Wiggin and Dana LLP - Section 645 Election to Treat Revocable Trust as Part of the Grantor's Estate - Final Regulations Provide Guidance
SECTION 645 ELECTION TO TREAT REVOCABLE TRUST AS PART OF THE GRANTOR'S ESTATE - FINAL REGULATIONS PROVIDE GUIDANCE
David Kesner Leonard Leader
Estates & Probate Newsletter of the Connecticut Bar Association, August 2003
8.19.2003
Revocable trusts are an integral part of many of the estate plans we prepare for our clients. They are attractive planning vehicles because they provide an asset management vehicle during a client's lifetime and a Will substitute upon his or her death. Although in most circumstances a revocable trust is income tax neutral during the grantor's life, once he or she dies the trust becomes a "taxpayer," a status that generates income tax consequences that need to be considered. I. Tax Implications of Continuing Trusts
Upon the death of the grantor, the trust will become irrevocable. Accordingly, it will have a calendar tax year, which will be a short year beginning from the grantor's date of death through December 31st. The trust will likely be considered a complex trust since the trustee will not typically be required to make immediate distributions. As such, there is the potential for the income earned by the trust to be taxed at an extraordinarily high income tax bracket unless the trustee is able to do post-mortem planning in order to make distributions to beneficiaries, which will cause the trust's income to be taxable to them. While this is a possible solution to the tax dilemma that a continuing trust might face, it may not be a perfect solution since it could possibly result in the beneficiaries reporting substantially more income than they anticipated and, as a result, inadvertently trigger underpayment penalties for them. Accordingly, even though the continuing trust is intended to be used as an estate administration substitute, without additional planning, it does not offer the same post-mortem income tax planning opportunities that are available to a decedent's estate.

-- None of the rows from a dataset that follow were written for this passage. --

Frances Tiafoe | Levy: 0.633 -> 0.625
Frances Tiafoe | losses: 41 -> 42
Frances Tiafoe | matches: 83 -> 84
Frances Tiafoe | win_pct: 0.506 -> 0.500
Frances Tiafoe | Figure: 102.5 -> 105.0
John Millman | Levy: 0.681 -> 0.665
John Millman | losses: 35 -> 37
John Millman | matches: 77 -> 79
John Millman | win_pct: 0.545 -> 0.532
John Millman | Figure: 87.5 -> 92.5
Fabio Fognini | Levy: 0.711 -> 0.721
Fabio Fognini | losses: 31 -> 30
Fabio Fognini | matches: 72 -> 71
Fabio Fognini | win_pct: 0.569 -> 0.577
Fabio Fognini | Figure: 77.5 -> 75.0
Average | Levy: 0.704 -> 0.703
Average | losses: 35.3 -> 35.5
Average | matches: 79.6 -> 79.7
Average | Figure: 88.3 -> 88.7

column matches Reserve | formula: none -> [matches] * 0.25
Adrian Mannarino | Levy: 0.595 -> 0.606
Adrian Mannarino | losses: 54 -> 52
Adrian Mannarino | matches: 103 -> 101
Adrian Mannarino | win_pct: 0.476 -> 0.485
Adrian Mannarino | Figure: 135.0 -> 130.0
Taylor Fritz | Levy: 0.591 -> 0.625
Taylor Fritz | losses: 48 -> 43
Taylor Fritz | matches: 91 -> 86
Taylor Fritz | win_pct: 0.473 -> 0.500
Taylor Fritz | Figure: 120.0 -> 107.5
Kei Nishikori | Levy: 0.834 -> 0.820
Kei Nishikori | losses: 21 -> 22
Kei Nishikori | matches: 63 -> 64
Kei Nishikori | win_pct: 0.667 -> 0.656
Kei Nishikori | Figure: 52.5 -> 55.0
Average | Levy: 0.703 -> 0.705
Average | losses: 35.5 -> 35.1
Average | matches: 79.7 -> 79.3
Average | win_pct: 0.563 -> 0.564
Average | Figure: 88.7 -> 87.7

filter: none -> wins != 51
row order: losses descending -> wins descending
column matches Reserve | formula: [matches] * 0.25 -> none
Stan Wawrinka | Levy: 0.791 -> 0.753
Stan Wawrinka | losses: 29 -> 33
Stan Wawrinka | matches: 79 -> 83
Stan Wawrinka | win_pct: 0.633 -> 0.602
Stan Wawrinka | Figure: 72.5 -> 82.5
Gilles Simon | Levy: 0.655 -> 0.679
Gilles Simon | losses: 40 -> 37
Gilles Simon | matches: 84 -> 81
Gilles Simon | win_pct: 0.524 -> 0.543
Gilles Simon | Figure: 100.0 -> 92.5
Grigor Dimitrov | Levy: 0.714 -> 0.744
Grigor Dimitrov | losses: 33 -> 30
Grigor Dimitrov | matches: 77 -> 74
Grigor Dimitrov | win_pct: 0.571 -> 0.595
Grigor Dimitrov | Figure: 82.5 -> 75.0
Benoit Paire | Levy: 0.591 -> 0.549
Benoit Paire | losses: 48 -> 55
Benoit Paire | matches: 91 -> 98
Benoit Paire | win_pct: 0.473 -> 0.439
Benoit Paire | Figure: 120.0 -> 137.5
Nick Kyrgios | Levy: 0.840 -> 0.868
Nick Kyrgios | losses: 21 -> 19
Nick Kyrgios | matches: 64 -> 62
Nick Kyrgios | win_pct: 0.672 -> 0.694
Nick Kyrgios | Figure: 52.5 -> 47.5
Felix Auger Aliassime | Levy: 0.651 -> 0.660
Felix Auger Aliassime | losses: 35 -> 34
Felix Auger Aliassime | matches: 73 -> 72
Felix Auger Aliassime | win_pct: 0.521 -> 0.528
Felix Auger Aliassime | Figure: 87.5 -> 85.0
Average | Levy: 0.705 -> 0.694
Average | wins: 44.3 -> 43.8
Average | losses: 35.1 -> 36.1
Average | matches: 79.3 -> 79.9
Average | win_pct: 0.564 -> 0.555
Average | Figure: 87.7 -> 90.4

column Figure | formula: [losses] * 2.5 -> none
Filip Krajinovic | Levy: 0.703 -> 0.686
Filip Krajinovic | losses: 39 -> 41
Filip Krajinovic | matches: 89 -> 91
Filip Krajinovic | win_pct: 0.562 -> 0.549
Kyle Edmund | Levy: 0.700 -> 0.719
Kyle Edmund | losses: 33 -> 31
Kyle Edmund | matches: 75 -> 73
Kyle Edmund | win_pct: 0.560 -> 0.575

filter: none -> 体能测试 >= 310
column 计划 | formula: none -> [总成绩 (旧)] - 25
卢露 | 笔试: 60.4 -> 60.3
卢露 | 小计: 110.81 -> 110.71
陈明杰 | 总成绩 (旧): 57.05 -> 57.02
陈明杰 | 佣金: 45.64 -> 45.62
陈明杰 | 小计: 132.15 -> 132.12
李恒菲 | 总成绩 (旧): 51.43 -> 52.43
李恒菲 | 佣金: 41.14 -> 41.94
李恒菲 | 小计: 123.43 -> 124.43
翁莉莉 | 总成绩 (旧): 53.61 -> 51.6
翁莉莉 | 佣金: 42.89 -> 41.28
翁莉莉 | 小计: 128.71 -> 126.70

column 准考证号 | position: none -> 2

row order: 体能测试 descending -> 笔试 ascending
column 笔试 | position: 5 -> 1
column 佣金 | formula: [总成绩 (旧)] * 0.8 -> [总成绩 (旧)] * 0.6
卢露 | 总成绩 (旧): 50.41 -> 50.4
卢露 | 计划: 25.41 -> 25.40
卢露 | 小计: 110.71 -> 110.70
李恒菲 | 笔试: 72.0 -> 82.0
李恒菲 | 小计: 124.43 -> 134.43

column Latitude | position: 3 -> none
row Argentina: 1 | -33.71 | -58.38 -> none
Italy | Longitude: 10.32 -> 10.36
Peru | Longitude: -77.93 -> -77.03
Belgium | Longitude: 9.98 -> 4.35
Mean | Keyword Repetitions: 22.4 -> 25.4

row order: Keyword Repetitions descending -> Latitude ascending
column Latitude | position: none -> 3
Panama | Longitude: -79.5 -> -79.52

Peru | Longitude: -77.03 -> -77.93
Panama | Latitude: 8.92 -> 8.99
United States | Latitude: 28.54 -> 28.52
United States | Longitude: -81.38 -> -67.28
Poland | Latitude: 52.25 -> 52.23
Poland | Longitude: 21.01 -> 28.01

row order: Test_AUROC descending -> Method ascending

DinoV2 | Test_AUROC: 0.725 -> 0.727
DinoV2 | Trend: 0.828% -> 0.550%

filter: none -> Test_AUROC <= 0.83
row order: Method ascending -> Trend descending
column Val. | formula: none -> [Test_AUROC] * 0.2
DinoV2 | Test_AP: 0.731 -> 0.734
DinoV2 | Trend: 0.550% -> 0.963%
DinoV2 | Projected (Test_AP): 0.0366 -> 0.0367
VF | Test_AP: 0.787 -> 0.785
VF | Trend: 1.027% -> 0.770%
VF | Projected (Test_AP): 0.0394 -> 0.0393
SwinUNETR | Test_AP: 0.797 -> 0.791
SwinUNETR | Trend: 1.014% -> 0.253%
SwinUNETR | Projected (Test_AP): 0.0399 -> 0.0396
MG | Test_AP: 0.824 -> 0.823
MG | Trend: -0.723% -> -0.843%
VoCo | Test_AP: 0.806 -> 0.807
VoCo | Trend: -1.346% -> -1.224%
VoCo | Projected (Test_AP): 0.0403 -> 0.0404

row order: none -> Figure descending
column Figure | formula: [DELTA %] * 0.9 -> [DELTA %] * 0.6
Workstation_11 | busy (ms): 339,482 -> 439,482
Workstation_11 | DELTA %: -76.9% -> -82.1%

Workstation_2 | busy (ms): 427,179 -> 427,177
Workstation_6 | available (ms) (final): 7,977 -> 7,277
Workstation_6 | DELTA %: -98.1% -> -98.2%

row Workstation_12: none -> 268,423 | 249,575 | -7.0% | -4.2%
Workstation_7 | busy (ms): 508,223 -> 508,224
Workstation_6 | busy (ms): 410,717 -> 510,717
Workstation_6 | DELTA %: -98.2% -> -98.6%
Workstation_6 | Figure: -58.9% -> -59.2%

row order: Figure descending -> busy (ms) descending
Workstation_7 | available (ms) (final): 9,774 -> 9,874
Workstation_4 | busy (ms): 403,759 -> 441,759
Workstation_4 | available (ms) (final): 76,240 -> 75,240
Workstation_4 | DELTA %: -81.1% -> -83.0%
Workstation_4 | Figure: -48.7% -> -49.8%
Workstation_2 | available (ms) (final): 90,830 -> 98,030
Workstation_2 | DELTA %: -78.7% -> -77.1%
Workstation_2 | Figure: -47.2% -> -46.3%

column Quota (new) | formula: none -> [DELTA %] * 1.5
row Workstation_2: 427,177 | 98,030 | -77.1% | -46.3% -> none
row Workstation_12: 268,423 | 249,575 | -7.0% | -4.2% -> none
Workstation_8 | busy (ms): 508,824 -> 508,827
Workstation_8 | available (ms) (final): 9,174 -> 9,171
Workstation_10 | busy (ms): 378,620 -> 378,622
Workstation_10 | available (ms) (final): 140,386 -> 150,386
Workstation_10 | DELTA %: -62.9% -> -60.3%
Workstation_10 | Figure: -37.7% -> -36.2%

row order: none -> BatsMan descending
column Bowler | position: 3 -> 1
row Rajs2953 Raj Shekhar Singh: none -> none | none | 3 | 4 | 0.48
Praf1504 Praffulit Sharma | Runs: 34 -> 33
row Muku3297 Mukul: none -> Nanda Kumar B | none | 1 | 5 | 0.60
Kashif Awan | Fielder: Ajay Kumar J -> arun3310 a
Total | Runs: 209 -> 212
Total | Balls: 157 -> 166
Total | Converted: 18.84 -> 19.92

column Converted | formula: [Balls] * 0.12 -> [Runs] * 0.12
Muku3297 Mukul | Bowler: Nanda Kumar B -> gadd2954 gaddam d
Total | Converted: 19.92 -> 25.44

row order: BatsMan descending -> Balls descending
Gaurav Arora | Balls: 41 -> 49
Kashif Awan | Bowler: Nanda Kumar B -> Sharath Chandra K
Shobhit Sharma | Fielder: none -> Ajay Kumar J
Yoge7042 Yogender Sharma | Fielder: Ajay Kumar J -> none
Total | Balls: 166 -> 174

II. Estate's Income Tax Advantages
A decedent's estate has several income tax advantages not available to a revocable trust. These include:
The option to adopt a fiscal year for income tax purposes and thereby permit an executor to defer the reporting of income and plan for the use of deductible expenses.
The ability to take advantage of the charitable set aside deduction under Internal Revenue Code ("IRC") §642(c).
Recognition of loss upon the satisfaction of a pecuniary bequest with assets having a fair market value less than basis under Code §267(b).
Not being subject to the active participation requirements of the passive loss rules for tax years ending less than two years after decedent's date of death.
III. Code §645 Election
For decedents dying after August 5, 1997, Congress created an opportunity for trustees of a funded revocable trust to duplicate the post-mortem tax planning opportunities available to decedent's estates. A revocable trust will be entitled to these tax advantages if, upon the grantor's death, a Code §645 election is properly made. Should the executor (if any) of a decedent's estate and the trustee of a "qualified revocable trust" make the election under Code §645, the trust will be treated for income tax purposes as a part of the decedent's estate for all tax years of the estate ending after the decedent's date of death and before the "applicable date." A Code §645 election, once made, is irrevocable. IV. IRS Guidance/Final Regulations
The Code §645 election was enacted by the Taxpayer Relief Act of 1997, P.L. 105-34, §1305(a). IRS rules for making the election were originally set forth in Rev. Proc. 98-13. In December 2000, the Service published Prop. Reg., §1.645(1) which contains alternate election and reporting requirements. These regulations, with generally pro-taxpayer amendments, were finalized on December 24, 2002 (T.D. 9032). IRS Notice 2001-26 provides that estates and revocable trusts of decedents who die after December 31, 1999 and before the effective date of final Code §645 regulations, may use either the election and reporting requirements under Rev. Proc. 98-13 or those in Prop. Reg. 1.645(1). The focus of this article is on the final regulations which provide easier and more flexible §645 election procedures and requirements.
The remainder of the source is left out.